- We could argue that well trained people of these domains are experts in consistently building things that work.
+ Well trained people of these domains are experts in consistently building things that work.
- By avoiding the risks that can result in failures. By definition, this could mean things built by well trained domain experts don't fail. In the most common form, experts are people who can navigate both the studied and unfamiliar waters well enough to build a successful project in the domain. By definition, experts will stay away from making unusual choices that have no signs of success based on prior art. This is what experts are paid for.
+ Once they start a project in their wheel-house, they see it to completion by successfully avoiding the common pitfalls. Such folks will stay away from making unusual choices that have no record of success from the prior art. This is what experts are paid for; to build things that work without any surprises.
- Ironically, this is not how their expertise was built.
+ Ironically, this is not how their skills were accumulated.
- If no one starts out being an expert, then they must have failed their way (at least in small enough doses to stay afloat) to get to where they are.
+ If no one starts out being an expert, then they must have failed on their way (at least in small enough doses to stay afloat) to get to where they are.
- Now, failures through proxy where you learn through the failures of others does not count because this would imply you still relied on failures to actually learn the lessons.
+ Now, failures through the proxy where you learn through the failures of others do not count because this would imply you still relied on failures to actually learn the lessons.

=====

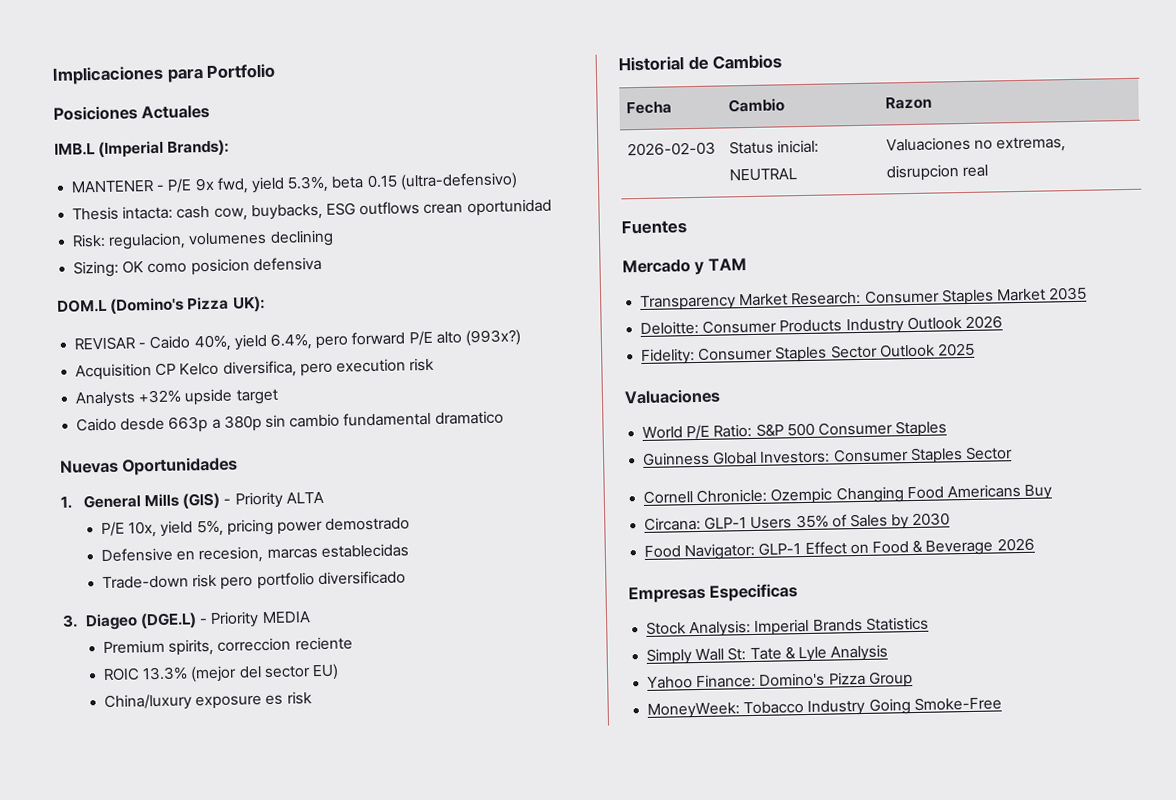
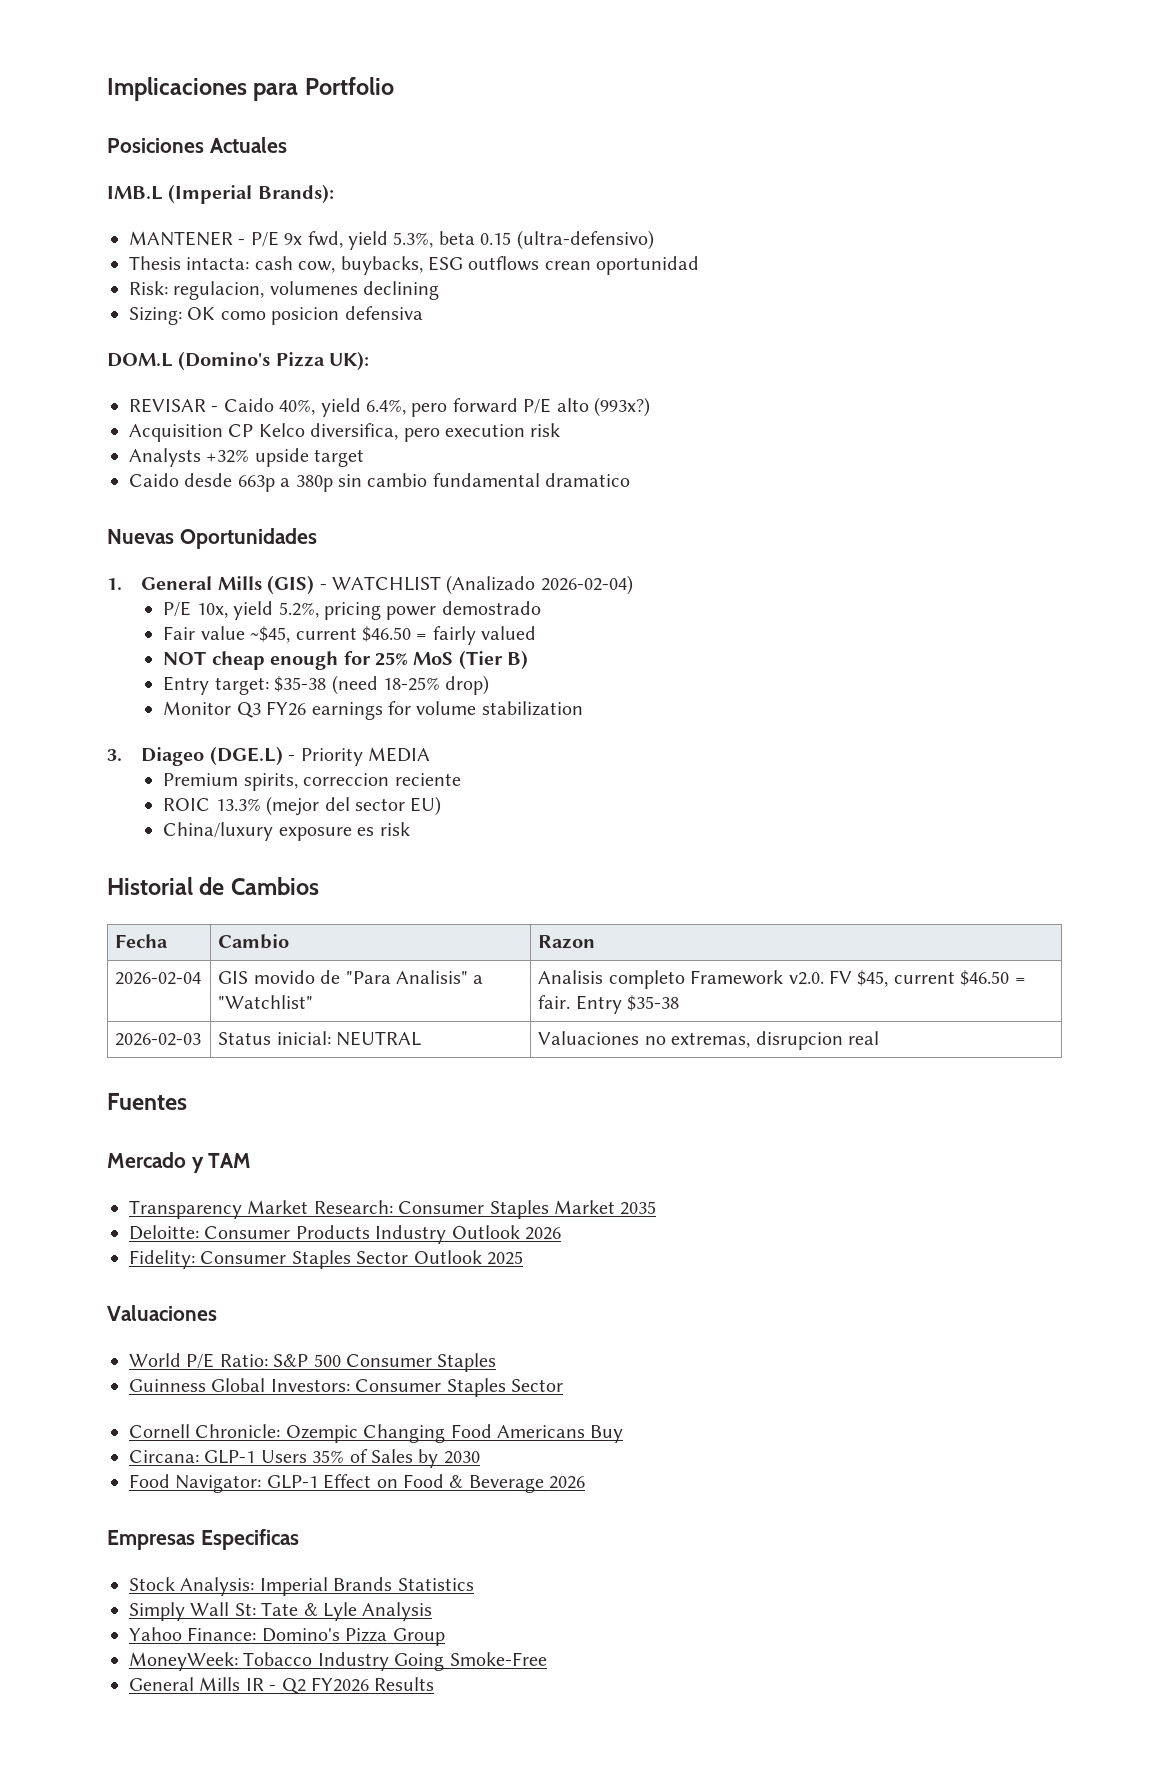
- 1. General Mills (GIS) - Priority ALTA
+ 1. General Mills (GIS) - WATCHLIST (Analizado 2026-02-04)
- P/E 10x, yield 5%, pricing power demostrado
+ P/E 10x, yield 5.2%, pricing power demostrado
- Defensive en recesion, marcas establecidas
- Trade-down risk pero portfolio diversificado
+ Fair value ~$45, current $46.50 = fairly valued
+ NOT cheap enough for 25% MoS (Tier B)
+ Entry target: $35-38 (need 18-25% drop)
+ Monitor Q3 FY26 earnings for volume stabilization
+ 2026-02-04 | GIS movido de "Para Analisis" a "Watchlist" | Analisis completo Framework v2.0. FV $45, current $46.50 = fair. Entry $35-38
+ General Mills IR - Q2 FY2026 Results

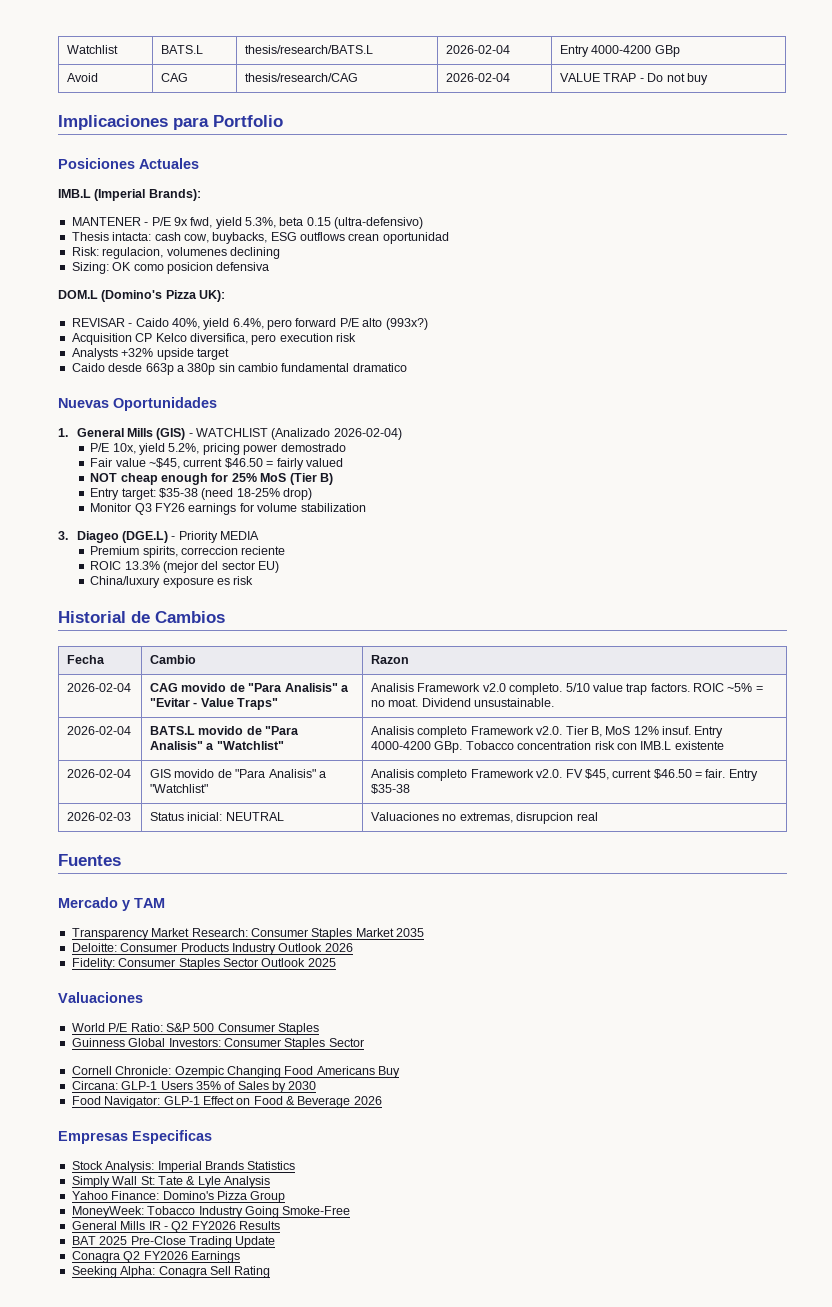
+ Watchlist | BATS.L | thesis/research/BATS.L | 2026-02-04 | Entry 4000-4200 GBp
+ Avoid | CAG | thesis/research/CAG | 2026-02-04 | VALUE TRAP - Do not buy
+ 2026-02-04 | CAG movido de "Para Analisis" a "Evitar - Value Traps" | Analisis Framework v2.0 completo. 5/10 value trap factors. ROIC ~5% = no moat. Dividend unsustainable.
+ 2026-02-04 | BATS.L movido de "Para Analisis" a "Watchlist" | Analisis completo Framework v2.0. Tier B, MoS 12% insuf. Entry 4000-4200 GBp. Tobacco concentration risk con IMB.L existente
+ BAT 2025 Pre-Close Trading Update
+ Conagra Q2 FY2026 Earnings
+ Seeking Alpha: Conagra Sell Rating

=====

◆ Your objective ◆
Keep only the lines of the listing that contain the word "Ironically", and copy them.

◆ Solved problem ◆
- Ironically, this is not how their expertise was built.
+ Ironically, this is not how their skills were accumulated.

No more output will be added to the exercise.